Il y a une vague de stress, et certaines cellules meurent, mais celles qui s'adaptent et survivent sont meilleures – elles prolifèrent davantage et produisent plus de cytokines (molécules de signalisation immunitaire).
Jeff Rathmell, Ph. D., professeur d'immunobiologie Cornelius Vanderbilt et auteur correspondant de la nouvelle étude
Heintzman a pu définir les événements moléculaires de la réponse cellulaire aux températures élevées. Il a découvert que la chaleur altère rapidement le complexe de chaîne de transport d'électrons 1 (ETC1), un complexe protéique mitochondrial qui génère de l'énergie. L'altération de l'ETC1 déclenche des mécanismes de signalisation qui entraînent des dommages à l'ADN et l'activation de la protéine suppressive de tumeur p53, qui aide à la réparation de l'ADN ou déclenche la mort cellulaire pour maintenir l'intégrité du génome. Les cellules Th1 sont plus sensibles à l'ETC1 altéré que les autres sous-types de cellules T.
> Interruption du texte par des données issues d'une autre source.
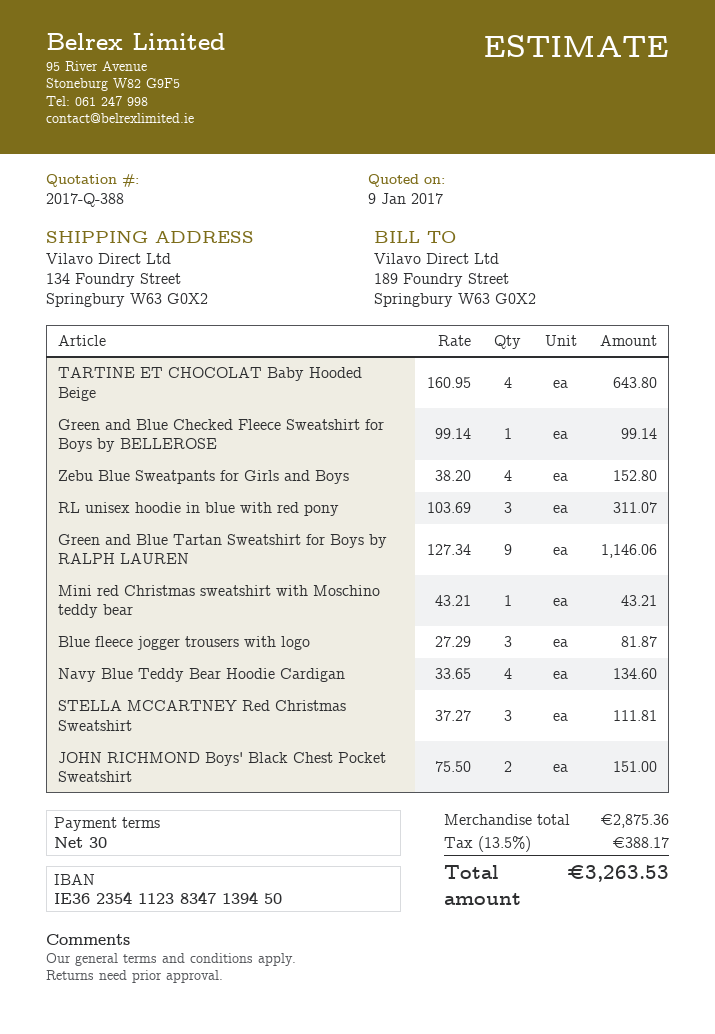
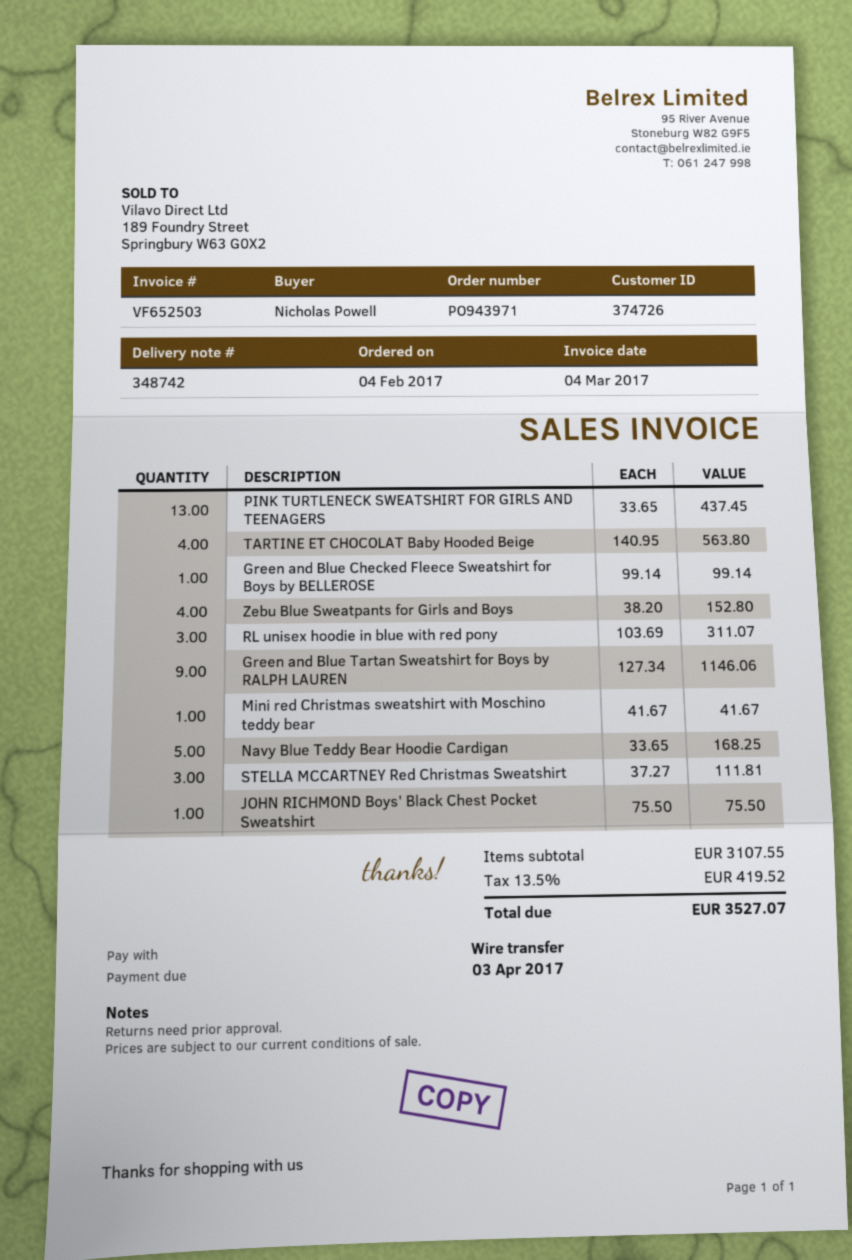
TARTINE ET CHOCOLAT Baby Hooded Beige: 4 x 160.95 = 643.80 -> 4 x 140.95 = 563.80
Mini red Christmas sweatshirt with Moschino teddy bear: 1 x 43.21 = 43.21 -> 1 x 41.67 = 41.67
Blue fleece jogger trousers with logo: 3 x 27.29 = 81.87 -> none
Navy Blue Teddy Bear Hoodie Cardigan: 4 x 33.65 = 134.60 -> 5 x 33.65 = 168.25
JOHN RICHMOND Boys' Black Chest Pocket Sweatshirt: 2 x 75.50 = 151.00 -> 1 x 75.50 = 75.50
PINK TURTLENECK SWEATSHIRT FOR GIRLS AND TEENAGERS: none -> 13 x 33.65 = 437.45
subtotal: 2875.36 -> 3107.55
tax: 13.5% = 388.17 -> 13.5% = 419.52
total: 3263.53 -> 3527.07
Les chercheurs ont trouvé des cellules Th1 avec des changements similaires dans les bases de données de séquençage d'échantillons de patients atteints de la maladie de Crohn et de polyarthrite rhumatoïde, ajoutant ainsi un soutien à la voie de signalisation moléculaire qu'ils ont définie.
« Nous pensons que cette réponse est un moyen fondamental par lequel les cellules peuvent détecter la chaleur et réagir au stress », a déclaré Rathmell. « La température varie selon les tissus et change tout le temps, et nous ne savons pas vraiment ce que cela fait. Si les changements de température modifient la façon dont les cellules sont obligées de faire du métabolisme à cause de l'ETC1, cela aura un impact important. C'est un élément fondamental des manuels scolaires. »
Les résultats suggèrent que la chaleur peut être mutagène – lorsque les cellules qui répondent au stress mitochondrial ne réparent pas correctement les dommages à l’ADN ou meurent.
« Une inflammation chronique accompagnée de périodes prolongées de températures tissulaires élevées pourrait expliquer comment certaines cellules deviennent tumorales », a déclaré Heintzman, notant que jusqu'à 25 % des cancers sont liés à une inflammation chronique.
« Les gens me demandent souvent si la fièvre est bonne ou mauvaise », ajoute Rathmell. « La réponse est simple : un peu de fièvre est bonne, mais une forte fièvre est mauvaise. Nous le savions déjà, mais nous avons maintenant un mécanisme qui explique pourquoi c'est mauvais. »
La recherche a été financée par les National Institutes of Health (subventions R01DK105550, R01HL136664, R01CA217987, R01HL118979, R01AI153167, R01CA245134, T32AI112541, T32DK101003, T32AR059039, K00CA253718), Lupus Research Alliance, Waddell Walker Hancock Cancer Discovery Fund et la National Science Foundation.